___ Input records ___

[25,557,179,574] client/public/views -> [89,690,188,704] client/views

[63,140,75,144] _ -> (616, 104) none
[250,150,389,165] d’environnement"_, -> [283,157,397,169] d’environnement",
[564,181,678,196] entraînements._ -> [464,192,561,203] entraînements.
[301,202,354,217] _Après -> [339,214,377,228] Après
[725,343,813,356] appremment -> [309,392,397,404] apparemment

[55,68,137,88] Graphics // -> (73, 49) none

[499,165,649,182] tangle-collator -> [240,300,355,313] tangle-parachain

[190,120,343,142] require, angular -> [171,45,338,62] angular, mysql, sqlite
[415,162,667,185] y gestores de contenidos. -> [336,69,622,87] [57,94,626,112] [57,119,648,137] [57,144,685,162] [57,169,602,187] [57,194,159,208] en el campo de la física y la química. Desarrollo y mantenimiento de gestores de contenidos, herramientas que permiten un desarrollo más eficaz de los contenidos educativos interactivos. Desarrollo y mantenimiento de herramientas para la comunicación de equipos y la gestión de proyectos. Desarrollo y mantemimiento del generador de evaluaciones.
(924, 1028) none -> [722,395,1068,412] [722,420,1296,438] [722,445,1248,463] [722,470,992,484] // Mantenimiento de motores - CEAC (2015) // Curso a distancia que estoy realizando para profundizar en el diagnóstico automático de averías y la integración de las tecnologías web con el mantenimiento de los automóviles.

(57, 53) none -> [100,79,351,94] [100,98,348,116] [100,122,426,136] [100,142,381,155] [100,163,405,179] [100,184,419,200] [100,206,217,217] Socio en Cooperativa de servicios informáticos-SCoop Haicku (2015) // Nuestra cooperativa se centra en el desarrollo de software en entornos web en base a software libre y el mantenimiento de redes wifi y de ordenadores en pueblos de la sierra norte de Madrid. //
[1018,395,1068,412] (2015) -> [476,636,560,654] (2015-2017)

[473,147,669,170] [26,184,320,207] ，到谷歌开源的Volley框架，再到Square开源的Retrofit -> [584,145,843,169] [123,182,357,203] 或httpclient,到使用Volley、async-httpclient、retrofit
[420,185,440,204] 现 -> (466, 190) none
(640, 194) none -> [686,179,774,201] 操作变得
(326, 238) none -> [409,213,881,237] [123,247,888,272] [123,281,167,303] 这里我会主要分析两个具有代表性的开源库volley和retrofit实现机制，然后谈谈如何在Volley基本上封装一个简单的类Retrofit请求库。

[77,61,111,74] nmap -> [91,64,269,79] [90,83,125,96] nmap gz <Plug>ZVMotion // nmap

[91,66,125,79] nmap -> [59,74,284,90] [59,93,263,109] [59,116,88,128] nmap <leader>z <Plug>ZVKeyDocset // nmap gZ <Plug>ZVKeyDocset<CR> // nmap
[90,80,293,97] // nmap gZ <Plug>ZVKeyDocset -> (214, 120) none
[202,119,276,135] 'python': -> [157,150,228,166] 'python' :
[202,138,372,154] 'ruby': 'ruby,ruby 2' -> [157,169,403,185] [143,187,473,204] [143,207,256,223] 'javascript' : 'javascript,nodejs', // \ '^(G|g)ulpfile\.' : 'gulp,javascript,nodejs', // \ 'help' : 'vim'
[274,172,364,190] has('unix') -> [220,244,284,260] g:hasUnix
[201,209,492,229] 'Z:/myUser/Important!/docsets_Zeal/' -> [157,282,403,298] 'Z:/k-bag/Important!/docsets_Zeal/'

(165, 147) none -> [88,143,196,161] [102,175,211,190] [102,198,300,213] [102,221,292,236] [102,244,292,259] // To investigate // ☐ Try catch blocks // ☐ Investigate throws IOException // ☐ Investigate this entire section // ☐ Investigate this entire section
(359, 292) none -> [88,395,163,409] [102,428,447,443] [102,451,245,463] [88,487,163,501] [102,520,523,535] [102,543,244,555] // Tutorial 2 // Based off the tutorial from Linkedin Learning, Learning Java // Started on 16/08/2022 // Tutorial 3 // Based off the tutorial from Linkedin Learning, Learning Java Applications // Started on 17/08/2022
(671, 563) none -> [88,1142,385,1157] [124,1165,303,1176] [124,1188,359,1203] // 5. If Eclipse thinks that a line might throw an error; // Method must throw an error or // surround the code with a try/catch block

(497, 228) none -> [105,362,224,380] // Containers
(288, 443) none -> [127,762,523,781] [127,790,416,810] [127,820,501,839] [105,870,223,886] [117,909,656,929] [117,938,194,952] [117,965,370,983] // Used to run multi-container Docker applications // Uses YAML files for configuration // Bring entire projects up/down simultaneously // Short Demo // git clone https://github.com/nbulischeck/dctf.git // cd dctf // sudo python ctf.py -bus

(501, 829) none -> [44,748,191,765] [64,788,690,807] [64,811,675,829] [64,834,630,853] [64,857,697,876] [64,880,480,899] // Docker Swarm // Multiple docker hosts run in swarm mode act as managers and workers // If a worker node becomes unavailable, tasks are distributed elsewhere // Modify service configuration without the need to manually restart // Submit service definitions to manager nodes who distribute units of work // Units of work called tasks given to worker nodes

___

Exercise objective
Reproduce the listing above in full, word for word.

Response below
[25,557,179,574] client/public/views -> [89,690,188,704] client/views

[63,140,75,144] _ -> (616, 104) none
[250,150,389,165] d’environnement"_, -> [283,157,397,169] d’environnement",
[564,181,678,196] entraînements._ -> [464,192,561,203] entraînements.
[301,202,354,217] _Après -> [339,214,377,228] Après
[725,343,813,356] appremment -> [309,392,397,404] apparemment

[55,68,137,88] Graphics // -> (73, 49) none

[499,165,649,182] tangle-collator -> [240,300,355,313] tangle-parachain

[190,120,343,142] require, angular -> [171,45,338,62] angular, mysql, sqlite
[415,162,667,185] y gestores de contenidos. -> [336,69,622,87] [57,94,626,112] [57,119,648,137] [57,144,685,162] [57,169,602,187] [57,194,159,208] en el campo de la física y la química. Desarrollo y mantenimiento de gestores de contenidos, herramientas que permiten un desarrollo más eficaz de los contenidos educativos interactivos. Desarrollo y mantenimiento de herramientas para la comunicación de equipos y la gestión de proyectos. Desarrollo y mantemimiento del generador de evaluaciones.
(924, 1028) none -> [722,395,1068,412] [722,420,1296,438] [722,445,1248,463] [722,470,992,484] // Mantenimiento de motores - CEAC (2015) // Curso a distancia que estoy realizando para profundizar en el diagnóstico automático de averías y la integración de las tecnologías web con el mantenimiento de los automóviles.

(57, 53) none -> [100,79,351,94] [100,98,348,116] [100,122,426,136] [100,142,381,155] [100,163,405,179] [100,184,419,200] [100,206,217,217] Socio en Cooperativa de servicios informáticos-SCoop Haicku (2015) // Nuestra cooperativa se centra en el desarrollo de software en entornos web en base a software libre y el mantenimiento de redes wifi y de ordenadores en pueblos de la sierra norte de Madrid. //
[1018,395,1068,412] (2015) -> [476,636,560,654] (2015-2017)

[473,147,669,170] [26,184,320,207] ，到谷歌开源的Volley框架，再到Square开源的Retrofit -> [584,145,843,169] [123,182,357,203] 或httpclient,到使用Volley、async-httpclient、retrofit
[420,185,440,204] 现 -> (466, 190) none
(640, 194) none -> [686,179,774,201] 操作变得
(326, 238) none -> [409,213,881,237] [123,247,888,272] [123,281,167,303] 这里我会主要分析两个具有代表性的开源库volley和retrofit实现机制，然后谈谈如何在Volley基本上封装一个简单的类Retrofit请求库。

[77,61,111,74] nmap -> [91,64,269,79] [90,83,125,96] nmap gz <Plug>ZVMotion // nmap

[91,66,125,79] nmap -> [59,74,284,90] [59,93,263,109] [59,116,88,128] nmap <leader>z <Plug>ZVKeyDocset // nmap gZ <Plug>ZVKeyDocset<CR> // nmap
[90,80,293,97] // nmap gZ <Plug>ZVKeyDocset -> (214, 120) none
[202,119,276,135] 'python': -> [157,150,228,166] 'python' :
[202,138,372,154] 'ruby': 'ruby,ruby 2' -> [157,169,403,185] [143,187,473,204] [143,207,256,223] 'javascript' : 'javascript,nodejs', // \ '^(G|g)ulpfile\.' : 'gulp,javascript,nodejs', // \ 'help' : 'vim'
[274,172,364,190] has('unix') -> [220,244,284,260] g:hasUnix
[201,209,492,229] 'Z:/myUser/Important!/docsets_Zeal/' -> [157,282,403,298] 'Z:/k-bag/Important!/docsets_Zeal/'

(165, 147) none -> [88,143,196,161] [102,175,211,190] [102,198,300,213] [102,221,292,236] [102,244,292,259] // To investigate // ☐ Try catch blocks // ☐ Investigate throws IOException // ☐ Investigate this entire section // ☐ Investigate this entire section
(359, 292) none -> [88,395,163,409] [102,428,447,443] [102,451,245,463] [88,487,163,501] [102,520,523,535] [102,543,244,555] // Tutorial 2 // Based off the tutorial from Linkedin Learning, Learning Java // Started on 16/08/2022 // Tutorial 3 // Based off the tutorial from Linkedin Learning, Learning Java Applications // Started on 17/08/2022
(671, 563) none -> [88,1142,385,1157] [124,1165,303,1176] [124,1188,359,1203] // 5. If Eclipse thinks that a line might throw an error; // Method must throw an error or // surround the code with a try/catch block

(497, 228) none -> [105,362,224,380] // Containers
(288, 443) none -> [127,762,523,781] [127,790,416,810] [127,820,501,839] [105,870,223,886] [117,909,656,929] [117,938,194,952] [117,965,370,983] // Used to run multi-container Docker applications // Uses YAML files for configuration // Bring entire projects up/down simultaneously // Short Demo // git clone https://github.com/nbulischeck/dctf.git // cd dctf // sudo python ctf.py -bus

(501, 829) none -> [44,748,191,765] [64,788,690,807] [64,811,675,829] [64,834,630,853] [64,857,697,876] [64,880,480,899] // Docker Swarm // Multiple docker hosts run in swarm mode act as managers and workers // If a worker node becomes unavailable, tasks are distributed elsewhere // Modify service configuration without the need to manually restart // Submit service definitions to manager nodes who distribute units of work // Units of work called tasks given to worker nodes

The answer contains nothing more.